My dear dad once told me to focus on school, just do all that mattered with school, then my life partner would arrive.
I listened. Cut my hair and dove straight into what being a doctoral student was all about, bald head and all with jewelry making on the side.

Then my dad died and even though I was not prepared for the next phase of life without him, somehow we continued and right before I was to graduate with my doctoral degree, it was as if my father was in heaven orchestrating for me to meet my dearly beloved who stood next to me on this most important journey.

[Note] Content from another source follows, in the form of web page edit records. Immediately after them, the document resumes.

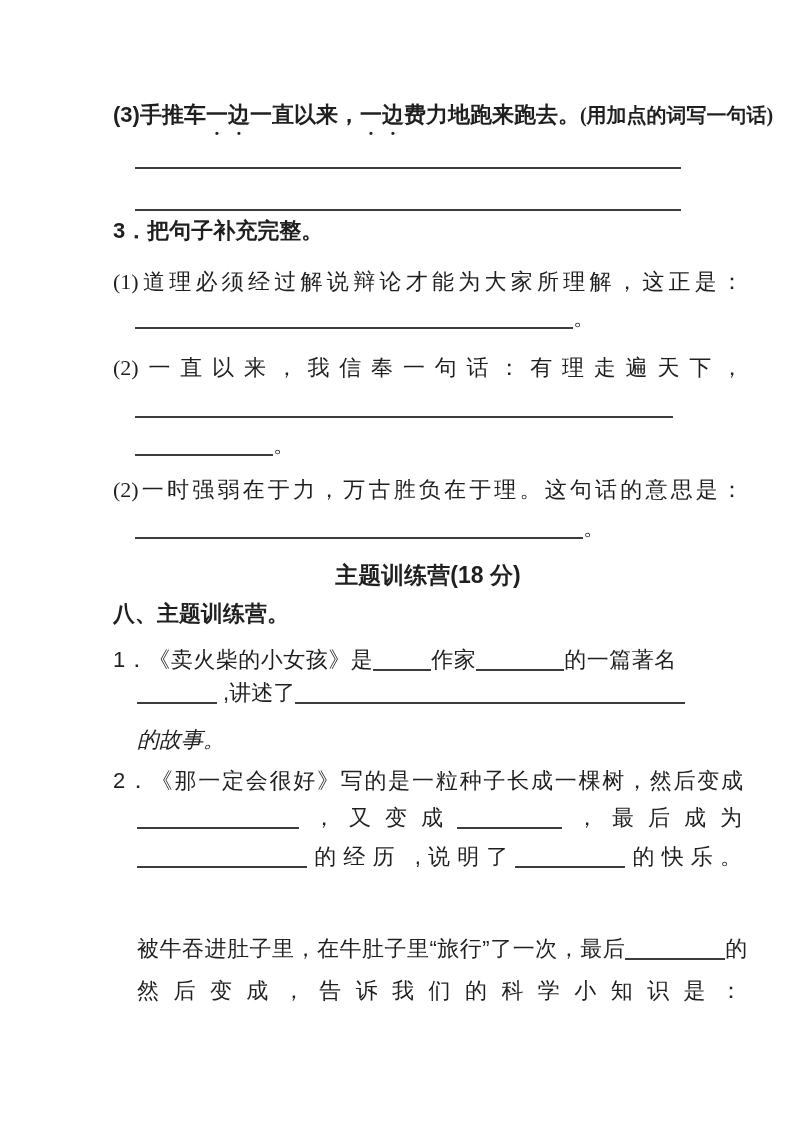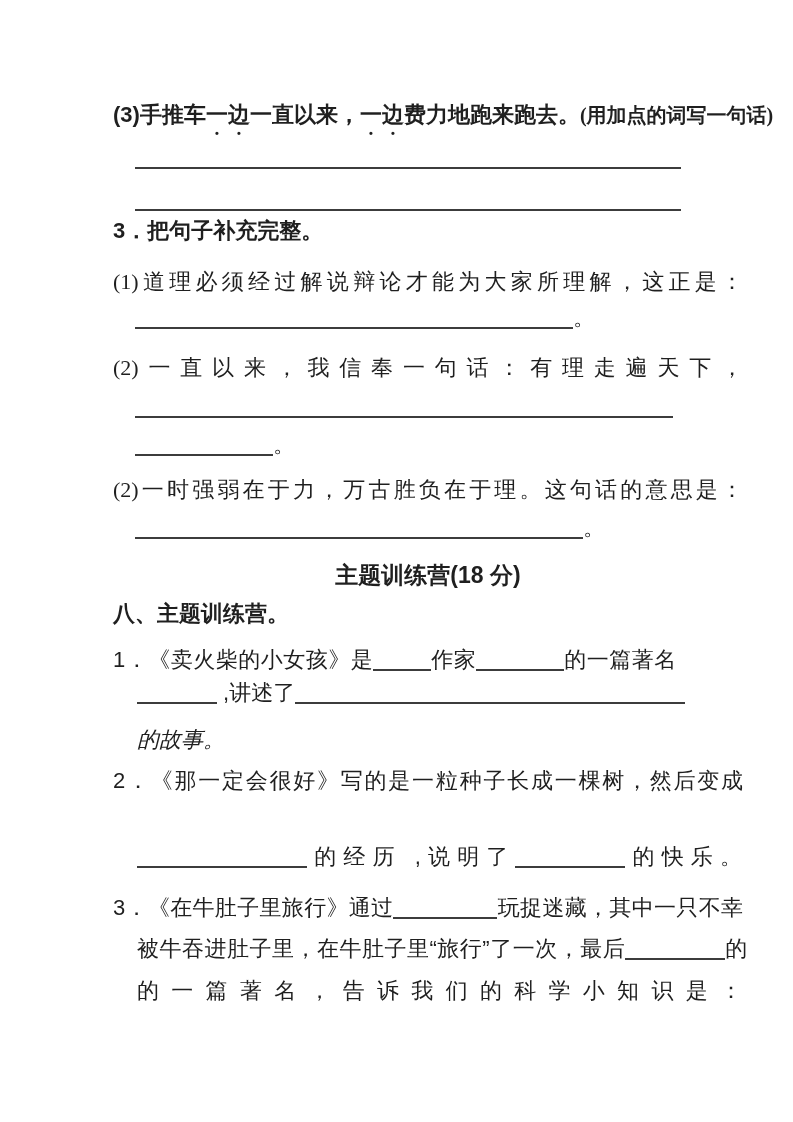--- a/index.html
+++ b/index.html
@@ -93,27 +93,27 @@
   <div class="row indent nowrap" style="top:678px;">
     <span class="blank" style="width:80px;"></span><span> ,讲述了</span><span class="blank" style="width:390px;"></span>
   </div>
   <div class="row indent nowrap" style="top:725px;font-style:italic;">
     <span>的故事。</span>
   </div>
 
   <div class="row just" style="top:766px;">
     <span>2．《那一定会很好》写的是一粒种子长成一棵树，然后变成</span>
   </div>
+  <div class="row indent just" style="top:803px;">
+    <span class="blank" style="width:162px;"></span><span>，又变成</span><span class="blank" style="width:105px;"></span><span>，最后成为</span>
+  </div>
   <div class="row indent just" style="top:842px;">
     <span class="blank" style="width:170px;"></span><span>的经历 ,说明了</span><span class="blank" style="width:110px;"></span><span>的快乐。</span>
   </div>
 
-  <div class="row just" style="top:893px;">
-    <span>3．《在牛肚子里旅行》通过</span><span class="blank" style="width:104px;"></span><span>玩捉迷藏，其中一只不幸</span>
-  </div>
   <div class="row indent nowrap ls05" style="top:934px;">
     <span>被牛吞进肚子里，在牛肚子里“旅行”了一次，最后</span><span class="blank" style="width:100px;"></span><span>的</span>
   </div>
   <div class="row indent just" style="top:976px;">
-    <span>的一篇著名，告诉我们的科学小知识是：</span>
+    <span>然后变成，告诉我们的科学小知识是：</span>
   </div>
 
 </div>
 
 </body></html>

Two things about the two of them, they are both Leo’s, both very opinionated and both lovers of knowledge. If you asked what moments in life I would love to linger on and on, I”ll say 2. The first, the endless nights with no light at our home in Festac, where I would ask/interview my father and he would oblige with so many stories of his life. The same holds with my dear hubby. If you asked what moments I would love to linger and linger and it would nights, dark, and silent, when all you would hear are our stories of building, dreaming, being, for this thing we call life.
I never imagined that my dad would send a helper that acted just like him to fill the void that I never imagined could be filled. But days and night with my dear Zobam are full of stories that keep unfolding, stories that never lose their elegance, stories that never lose their significance.
Mary Oliver once asked what would we do with this beautiful life of ours. My answer live and love with the one named after God. Chizobam, you have saved me from myself, saved me too from this world that even if I come back again, I would prefer to dwell next to you, again and again. Thank you for being who you are. May the genesis of our union, like the stories we keep writing of how this life keeps unfolding, continue to bear astounding fruits to the glory of God. Amen. Happy Anniversary!